C'est en 1957 que sort 12 hommes en colère. À cette époque, on est doucement en train de sortir de l'âge d'or du film noir. Il arrive après deux décennies de cinéma hollywoodien, durant lesquelles des centaines de films ont décliné toutes les nuances de l'intrigue policière, balayant absolument tous les registres. Le film de Sidney Lumet vient donc prendre à revers tous les schémas possibles et imaginables, dans une intrigue qui tient certes sur un post-it, mais qui brille néanmoins, et ce de façon incontestable, par son originalité : arrêter sa caméra sur les membres d'un jury (personnages qui n'ont été jusque-là, dans les innombrables séquences de procès, que de simples figurants), et en faire un film entier, est une idée qui relève du génie.

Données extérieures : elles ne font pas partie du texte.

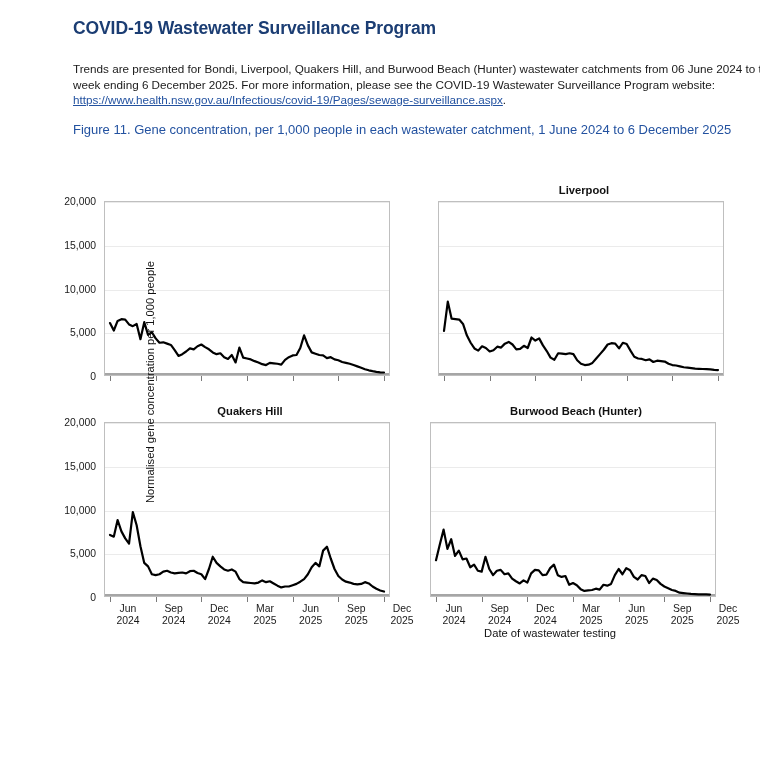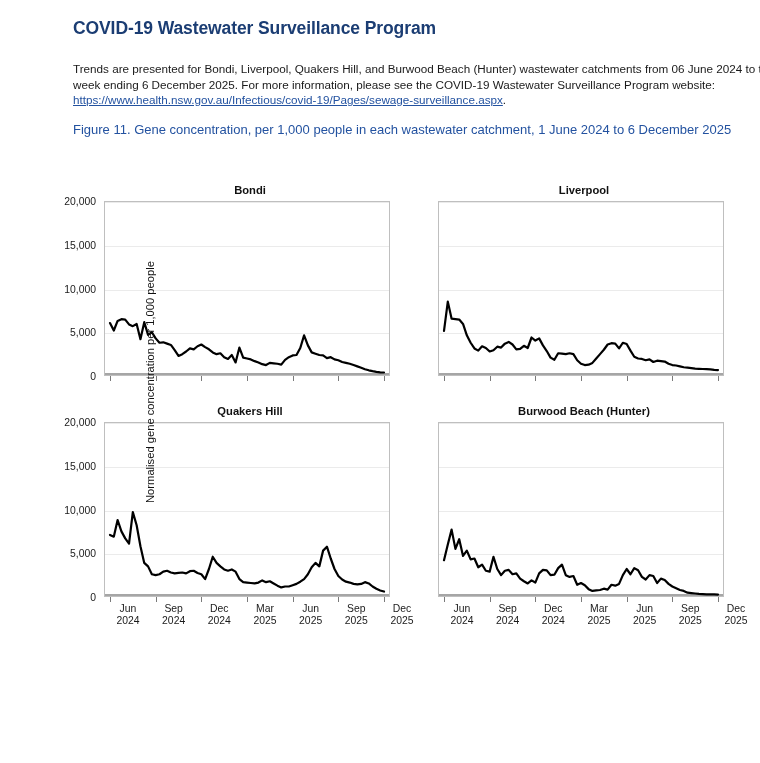--- a/index.html
+++ b/index.html
@@ -221,7 +221,6 @@
   <div class="figure">
     <div class="chart-grid" id="chart-grid">
         <div class="panel p0">
-          <div class="panel-title">Bondi</div>
           <div class="ylabels">
             <div class="ylab" style="top: 175px;">0</div>
             <div class="ylab" style="top: 131.25px;">5,000</div>

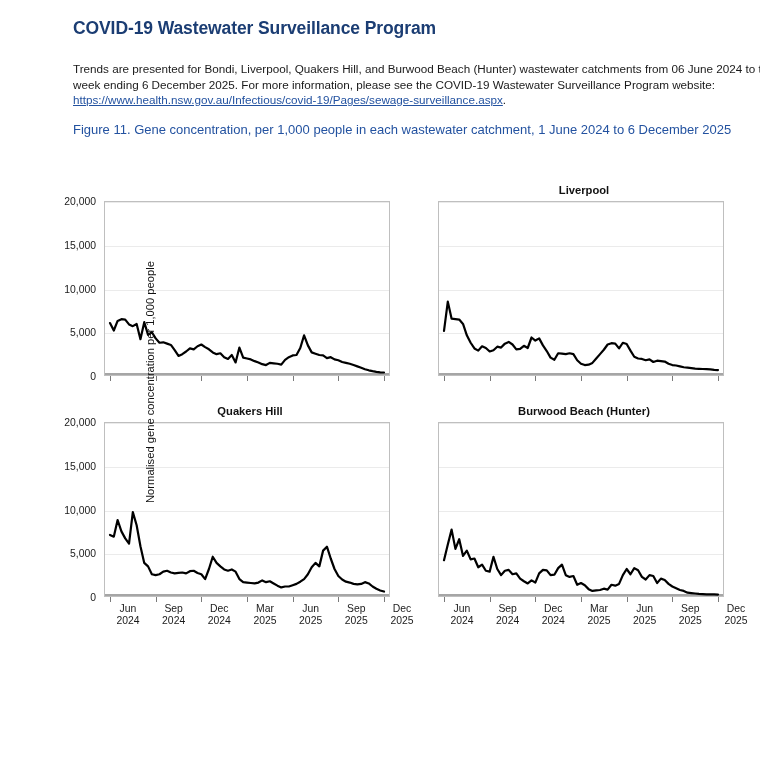--- a/index.html
+++ b/index.html
@@ -85,7 +85,7 @@
   .panel.p0 { left: 38px;  top: 4px; }
   .panel.p1 { left: 372px; top: 4px; }
   .panel.p2 { left: 38px;  top: 225px; }
-  .panel.p3 { left: 372px; top: 225px; }
+  .panel.p3 { left: 364px; top: 225px; }
 
   .panel-title {
     position: absolute;

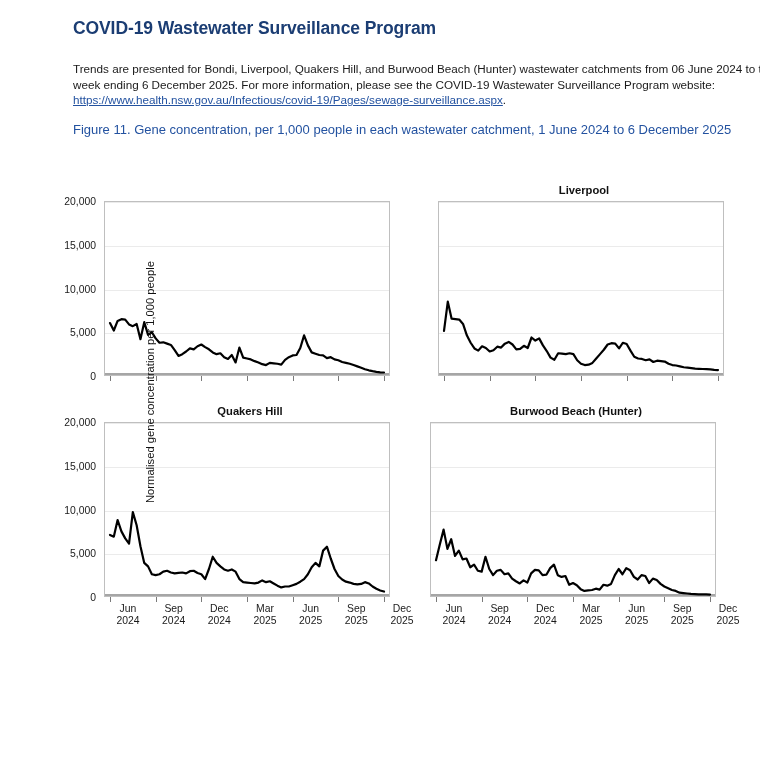--- a/index.html
+++ b/index.html
@@ -389,6 +389,7 @@
         </div>
       </div>
     <div class="axis-title-y">Normalised gene concentration per 1,000 people</div>
+    <div class="axis-title-x">Date of wastewater testing</div>
   </div>
 
 </div>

Le tout est rondement mené. Le film pourrait devenir redondant mais sait au contraire rebondir avec brio, pour toujours offrir un nouvel angle intéressant dans ce débat houleux entre les douze jurés. De plus, chaque juré a son propre vécu, ses propres spécificités et son propre profil psychologique, ce qui donne une impression prégnante de réalisme, en plus d'offrir des échanges passionnants. Le bras de fer qui a lieu dans cette pièce est divertissant de bout en bout, le film évacuant en permanence la crainte de voir l'ennui arriver, tant il est capable de se réinventer aux moments opportuns tout en gardant un rythme au cordeau.
Enfin, d'un point de vue plus personnel, j'ai été ébloui par la manière dont le personnage d'Henry Fonda réussit, par son calme et son élocution, à prendre le dessus et à retourner les avis des uns et des autres. Ses arguments ne sont pas infaillibles, ses hypothèses ne sont pas si crédibles, et il y a certaines contradictions dans tous les éléments qu'il avance. Mais peu importe, le caractère à la fois mesuré et incisif de ses tirades, son flegme, son humanisme, sont autant de points qui le rendent redoutable dans l'art d'arriver à convaincre. Là où ses adversaires, obtus, surexcités, bruyants, perdent les pédales à mesure qu'ils sentent leur échapper un verdict qui était en apparence indiscutable.
J'ai peut-être été déçu de deux choses : 1) qu'on voit le visage de l'accusé, en larmes. J'ai trouvé que ça n'apportait rien au film, si ce n'est créer une empathie factice nous poussant à épouser le point de vue du personnage d'Henry Fonda. Et 2) que le dernier juré à convaincre soit aussi négativement caractérisé tout au long du film. Ça manque un peu de nuances à ce niveau-là, bien que le film n'en devienne jamais grossier pour autant.
Dernière chose, que je garde en tête car ça m'a beaucoup amusé et que c'est la conclusion parfaite au film : le vieux juré qui, charmé par le personnage d'Henry Fonda, vient lui demander son prénom à la sortie du tribunal. Une belle preuve qu'avant tout, avant les éléments factuels et toutes les hypothèses avancées lors des débats, c'est la personnalité et les talents d'orateur du personnage qui lui ont permis de renverser la situation. En somme, la vérité sortirait de la bouche de celui qui s'exprime le mieux. J'ai trouvé ça à la fois drôle, pertinent et même un peu cynique, sur ce que ça dit de la situation qu'ils ont vécu tous ensemble.
Ce film n'est ni le combat du bien contre le mal, ni celui de la vérité face au mensonge, mais plutôt un affrontement psychologique, où il n'y a ni victime ni coupable, mais juste un homme malin et d'autres qui le sont un peu moins.